Someone may buy a new pair of shoes every few months, allowing them to experiment with new brands and become a loyal shopper in no time at all. Jewelry is a rare splurge. When people shell out a paycheck or two (or more), they want it to be on something they know will have lasting appeal and are thus less likely to experiment. That means it takes longer for new trends — the Tiffany T, perhaps — to catch on and gain the status of a Cartier Love bracelet.
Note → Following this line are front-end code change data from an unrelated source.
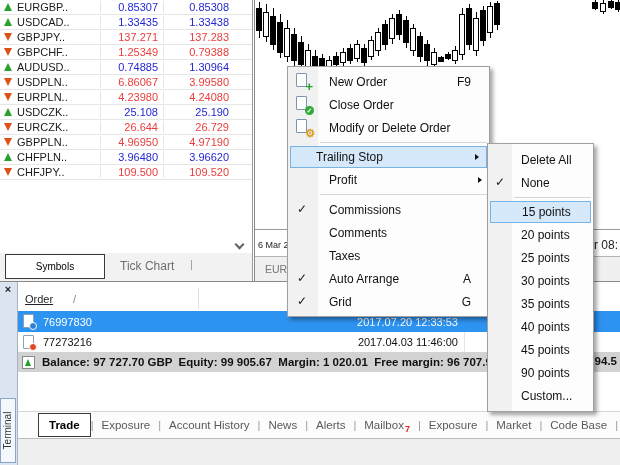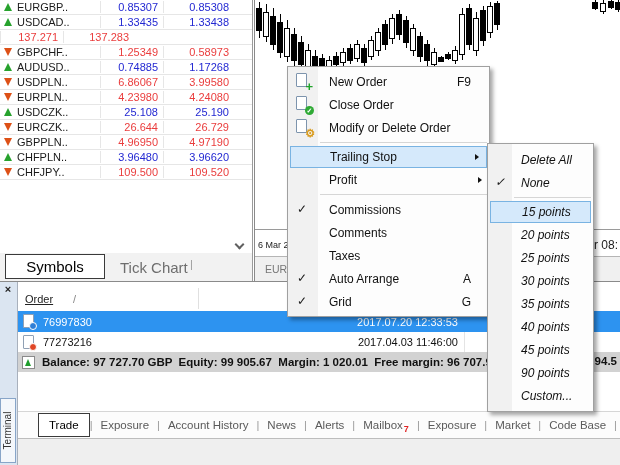--- a/index.html
+++ b/index.html
@@ -13,22 +13,22 @@
   .mw-sym { width:100px; padding-left:4px; display:flex; align-items:center; gap:5px; color:#1a1a1a; }
   .mw-bid { width:63px; text-align:right; padding-right:5px; border-left:1px solid #e6e6e6; }
   .mw-ask { width:72px; text-align:right; padding-right:6px; border-left:1px solid #e6e6e6; }
   .up .mw-bid, .up .mw-ask { color:#2328d2; }
   .down .mw-bid, .down .mw-ask { color:#ea3d3d; }
   .tri { width:0; height:0; display:inline-block; }
   .tri-up { border-left:4px solid transparent; border-right:4px solid transparent; border-bottom:8px solid #27a22d; }
   .tri-down { border-left:4px solid transparent; border-right:4px solid transparent; border-top:8px solid #dd5016; }
   #mw-chevron { position:absolute; right:9px; top:241px; width:7px; height:7px; border-right:2px solid #606060; border-bottom:2px solid #606060; transform:rotate(45deg); }
   #mw-tabs { position:absolute; left:0; top:253px; width:100%; height:28px; background:#f2f2f2; }
-  #tab-symbols { position:absolute; left:5px; top:1px; width:100px; height:25px; background:#fff; border:1px solid #3a3a3a; display:flex; align-items:center; justify-content:center; font-size:15px; color:#000; }
-  #tab-tick { position:absolute; left:120px; top:6px; color:#6e6e6e; font-size:15px; }
+  #tab-symbols { position:absolute; left:5px; top:1px; width:100px; height:25px; background:#fff; border:1px solid #3a3a3a; display:flex; align-items:center; justify-content:center; font-size:10px; color:#000; }
+  #tab-tick { position:absolute; left:120px; top:6px; color:#6e6e6e; font-size:12px; }
   #mw-tab-sep { position:absolute; left:190px; top:5px; color:#9a9a9a; }
 
   
   #chart { position:absolute; left:254px; top:0; width:366px; height:281px; background:#fff; border-left:1px solid #8a8a8a; }
   #chart-canvas { position:absolute; left:0; top:0; width:366px; height:229px; }
   #chart-axis { position:absolute; left:0; top:229px; width:100%; height:27px; border-top:1px solid #9a9a9a; }
   #axis-left { position:absolute; left:3px; top:10px; font-size:9px; color:#222; white-space:nowrap; }
   #axis-right { position:absolute; right:2px; top:8px; font-size:12px; color:#222; white-space:nowrap; }
   #chart-tabs { position:absolute; left:0; top:256px; width:100%; height:25px; background:#f0f0f0; border-top:1px solid #b5b5b5; }
   #chart-tab-frag { position:absolute; left:10px; top:6px; color:#777; font-size:10.5px; }
@@ -55,37 +55,37 @@
   .dot-sell { background:#e04626; }
   .order-id { margin-left:6px; }
   .order-time { position:absolute; right:162px; }
   .col-div2 { position:absolute; left:446px; top:50px; height:20px; border-left:1px solid #e4e4e4; }
   #t-balance { position:absolute; left:0; top:70px; width:100%; height:20px; background:#d2d2d2; display:flex; align-items:center; font-weight:bold; white-space:pre; font-size:11.5px; overflow:hidden; }
   .bal-icon { width:13px; height:13px; border:1px solid #8a8a8a; background:#fff; margin:0 7px 0 4px; position:relative; flex:none; }
   .bal-arrow { position:absolute; left:2px; top:2px; width:0; height:0; border-left:3.5px solid transparent; border-right:3.5px solid transparent; border-bottom:7px solid #1f9e2c; }
   #t-balance-frag { position:absolute; right:3px; top:73px; font-weight:bold; font-size:11.5px; }
   #t-tabs { position:absolute; left:0; right:0; top:129px; height:27px; background:#fcfcfc; border-top:1px solid #d6d6d6; display:flex; align-items:center; }
   .t-tab { color:#5a5a5a; font-size:11.5px; padding:0 8px; display:flex; align-items:center; }
-  .t-tab.active { background:#fff; border:1px solid #3a3a3a; font-weight:normal; color:#000; height:24px; margin-left:20px; padding:0 10px; }
+  .t-tab.active { background:#fff; border:1px solid #3a3a3a; font-weight:bold; color:#000; height:24px; margin-left:20px; padding:0 10px; }
   .t-sep { color:#999; }
   .mail-sub { font-size:9px; color:#e02424; font-weight:bold; margin-left:1px; margin-top:7px; }
   #t-status { position:absolute; left:0; right:0; top:156px; bottom:0; background:#efefef; border-top:1px solid #bdbdbd; }
 
   
   .menu { position:absolute; background:#fdfdfd; border:1px solid #a0a0a0; box-shadow:3px 3px 4px rgba(0,0,0,0.35); }
   .menu .gutter { position:absolute; left:0; top:0; bottom:0; background:#f1f1f1; }
   #cmenu { left:287px; top:66px; width:203px; padding:3px 0; z-index:30; }
   #cmenu .gutter { width:30px; }
   #smenu { left:487px; top:143px; width:107px; padding:4px 0; z-index:31; }
   #smenu .gutter { width:24px; }
   .mi { position:relative; height:23px; display:flex; align-items:center; font-size:12px; color:#111; }
   #cmenu .mi { padding-left:41px; padding-right:6px; }
-  #smenu .mi { padding-left:33px; padding-right:4px;font-style:italic; }
+  #smenu .mi { padding-left:33px; padding-right:4px; }
   .mi.hl { background:#d5e9fb; border:1px solid #79b3e2; margin:0 2px; height:22px; }
-  #cmenu .mi.hl { padding-left:39px; }
+  #cmenu .mi.hl { padding-left:25px; }
   #smenu .mi.hl { padding-left:31px; }
   .mi .check { position:absolute; left:9px; top:50%; transform:translateY(-54%); font-size:12px; color:#222; }
   #smenu .mi .check { left:7px; }
   .mi .sc { margin-left:auto; margin-right:12px; }
   .mi .subarrow { position:absolute; right:7px; top:50%; transform:translateY(-50%); width:0; height:0; border-left:4px solid #111; border-top:3.5px solid transparent; border-bottom:3.5px solid transparent; }
   .msep { height:7px; position:relative; }
   #cmenu .msep::after { content:""; position:absolute; left:32px; right:2px; top:3px; border-top:1px solid #d6d6d6; }
   #smenu .msep::after { content:""; position:absolute; left:26px; right:2px; top:3px; border-top:1px solid #d6d6d6; }
   .micon { position:absolute; left:7px; top:3px; width:17px; height:17px; }
   .micon .pg { position:absolute; left:1px; top:0; width:11px; height:14px; background:#fff; border:1px solid #7d94ad; border-radius:1px; }
@@ -109,38 +109,42 @@
       </div>
       <div class="mw-row up">
         <div class="mw-sym">
           <span class="tri tri-up"></span>
           <span>USDCAD..</span>
         </div>
         <div class="mw-bid">1.33435</div>
         <div class="mw-ask">1.33438</div>
       </div>
       <div class="mw-row down">
+        <div class="mw-sym">
+          <span class="tri tri-down"></span>
+          <span>GBPJPY..</span>
+        </div>
         <div class="mw-bid">137.271</div>
         <div class="mw-ask">137.283</div>
       </div>
       <div class="mw-row down">
         <div class="mw-sym">
           <span class="tri tri-down"></span>
           <span>GBPCHF..</span>
         </div>
         <div class="mw-bid">1.25349</div>
-        <div class="mw-ask">0.58973</div>
+        <div class="mw-ask">0.79388</div>
       </div>
       <div class="mw-row up">
         <div class="mw-sym">
           <span class="tri tri-up"></span>
           <span>AUDUSD..</span>
         </div>
         <div class="mw-bid">0.74885</div>
-        <div class="mw-ask">1.17268</div>
+        <div class="mw-ask">1.30964</div>
       </div>
       <div class="mw-row down">
         <div class="mw-sym">
           <span class="tri tri-down"></span>
           <span>USDPLN..</span>
         </div>
         <div class="mw-bid">6.86067</div>
         <div class="mw-ask">3.99580</div>
       </div>
       <div class="mw-row down">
"At the very, very high end, the chances are you'll be a bit more careful because it's a huge investment, and you want to make sure that that fashion or trend will last," Roberts said.
China, specifically, has proven challenging. Nearly 50% of Tiffany's sales are still in the US, one of the most challenging markets for luxury at the moment. Macroeconomically, China has not maintained the post-pandemic growth many in the industry were hoping for.
There's also the sort of je ne sais quoi that can't simply be fixed with money. Hiring influencers and raising prices can only do so much to remove the tarnish of "uncool" from Tiffany, especially with younger consumers.
It "still needs to add to the fine jewelry offer with more contemporary, less intricate, and highly recognizable designs," Battistini said.
And regardless of sales growth, all of the brand work — the marketing, the store renovations — is expensive and translates to a temporary hit to profitability.
Tiffany still has time to shine
Since 1961, when Audrey Hepburn immortalized it in "Breakfast at Tiffany's," the brand's Fifth Avenue flagship has held a romantic allure — it's also one of the brightest spots in LVMH's Tiffany takeover.
The Landmark, as it's called, underwent a massive renovation before reopening in 2023, including adding a café.
"Tiffany has been hugely successful with the Blue Box Cafe — it's a tourist destination in itself," Roberts said. "When you go into a Tiffany store, you're going to expect to have that amazing experience in customer service."
And if LVMH gets its way, the other pieces of its plan for Tiffany will similarly fall into place over time.
"It is a very long journey, especially in jewelry," Sokolova said. " You shouldn't expect that to happen sort of overnight."
The store renovations, which analysts agree are a key component of the strategy, are certainly happening gradually. There are about 300 Tiffany locations, and only 30% of them will be renovated by the end of this year, Rambourg said. It will take another year before half of them are up to the company's standard.
But once those renovations and the marketing blitz surrounding them are complete, margins will have a chance to catch up.
"This year, I believe Tiffany will underperform its jewelry peers because they don't have the appropriate retail setup. Conversely, whatever the macro next year, I'm quite convinced they will outperform strongly," Rambourg said.
In another bright spot, branded jewelry — just the thing Tiffany has leaned into — is set to continue to grow, including in China. Branded jewelry was only 15% of the market in 2019 and is expected to reach 25% to 30% of the market next year, according to a 2021 McKinsey report, with growth driven predominantly by Asia.
"It's a growth industry, not just a market share gain industry," Sokolova said."There's still an upside from switching from nonbranded to branded."
It's already having a trickle-down effect: On The RealReal, demand for the brand is up 14% from last year.
And quite simply, there is the fact that LVMH very rarely fails and is taking its signature approach full speed ahead. "Whether it's handbags, whether it's Champagne, whether it's cognac" — or whether it's jewelry, LVMH's attitude, Rambourg said, is "Let's do what we do in every single other sector. Let's dominate."